Start of Data for this exercise

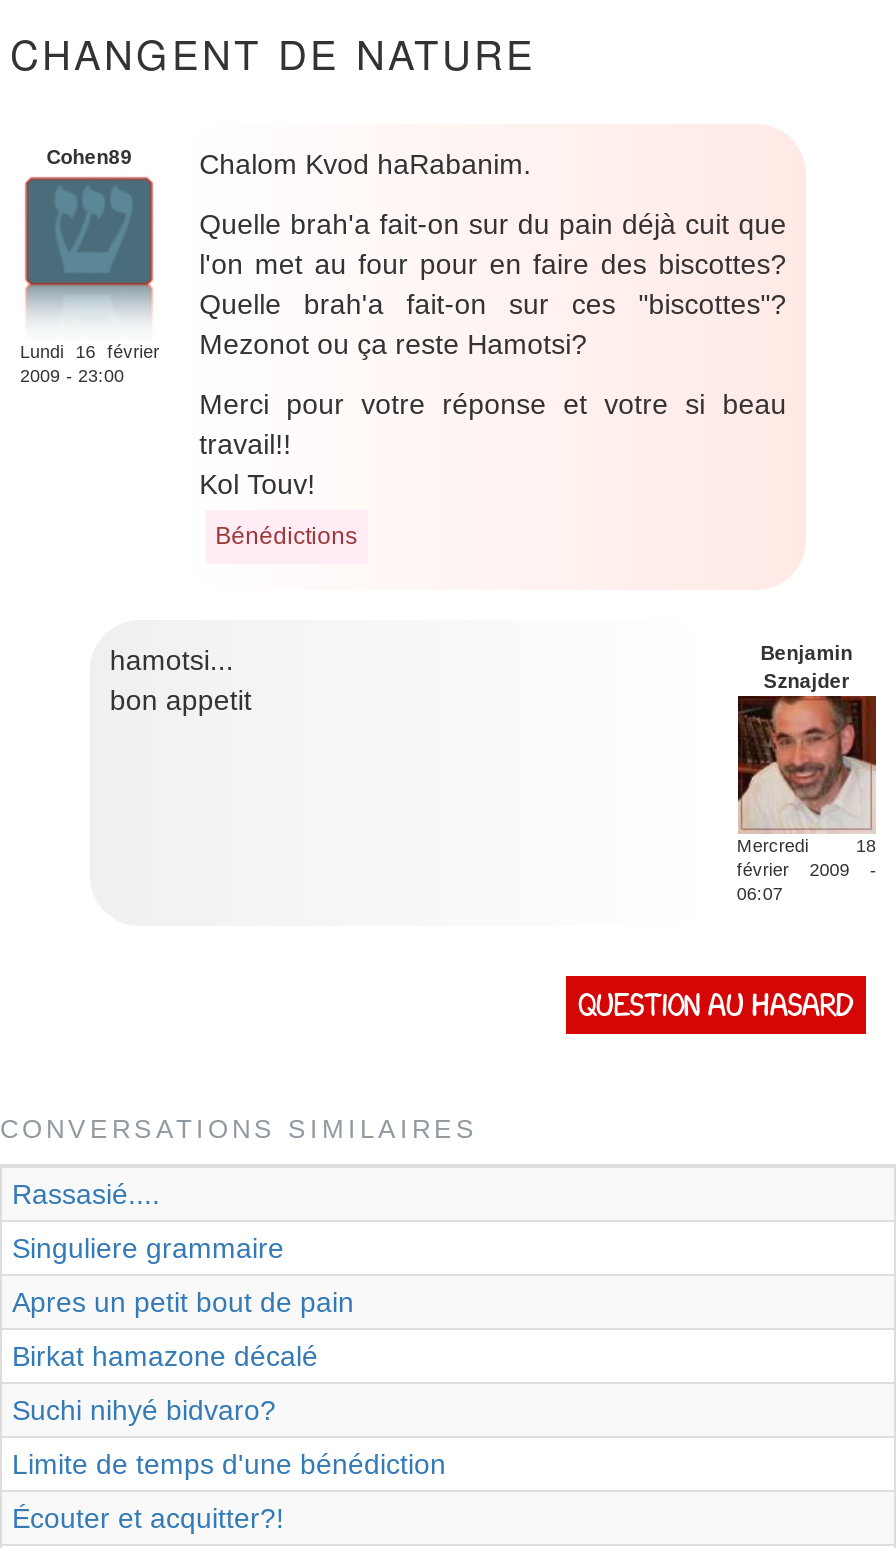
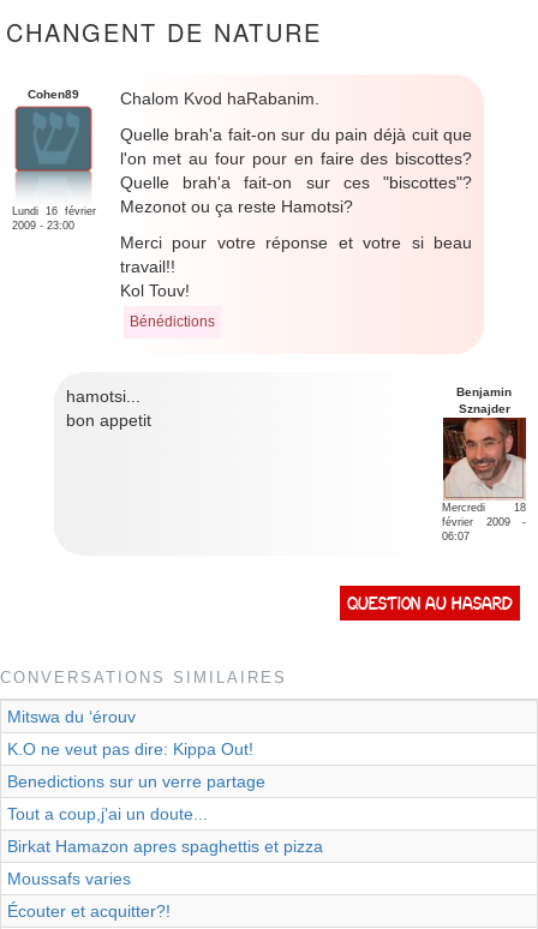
[12,1178,160,1210] Rassasié.... -> [7,707,136,726] Mitswa du ‘érouv
[12,1232,284,1264] Singuliere grammaire -> [7,739,253,759] K.O ne veut pas dire: Kippa Out!
[12,1286,354,1318] Apres un petit bout de pain -> [7,772,265,791] Benedictions sur un verre partage
[12,1340,318,1372] Birkat hamazone décalé -> [7,804,208,823] Tout a coup,j'ai un doute...
[12,1394,276,1426] Suchi nihyé bidvaro? -> [7,837,323,856] Birkat Hamazon apres spaghettis et pizza
[12,1448,446,1480] Limite de temps d'une bénédiction -> [7,869,131,888] Moussafs varies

End of Data for this exercise

Activity. Word for word, repeat each record above; leave out every picture.

Task result.
[12,1178,160,1210] Rassasié.... -> [7,707,136,726] Mitswa du ‘érouv
[12,1232,284,1264] Singuliere grammaire -> [7,739,253,759] K.O ne veut pas dire: Kippa Out!
[12,1286,354,1318] Apres un petit bout de pain -> [7,772,265,791] Benedictions sur un verre partage
[12,1340,318,1372] Birkat hamazone décalé -> [7,804,208,823] Tout a coup,j'ai un doute...
[12,1394,276,1426] Suchi nihyé bidvaro? -> [7,837,323,856] Birkat Hamazon apres spaghettis et pizza
[12,1448,446,1480] Limite de temps d'une bénédiction -> [7,869,131,888] Moussafs varies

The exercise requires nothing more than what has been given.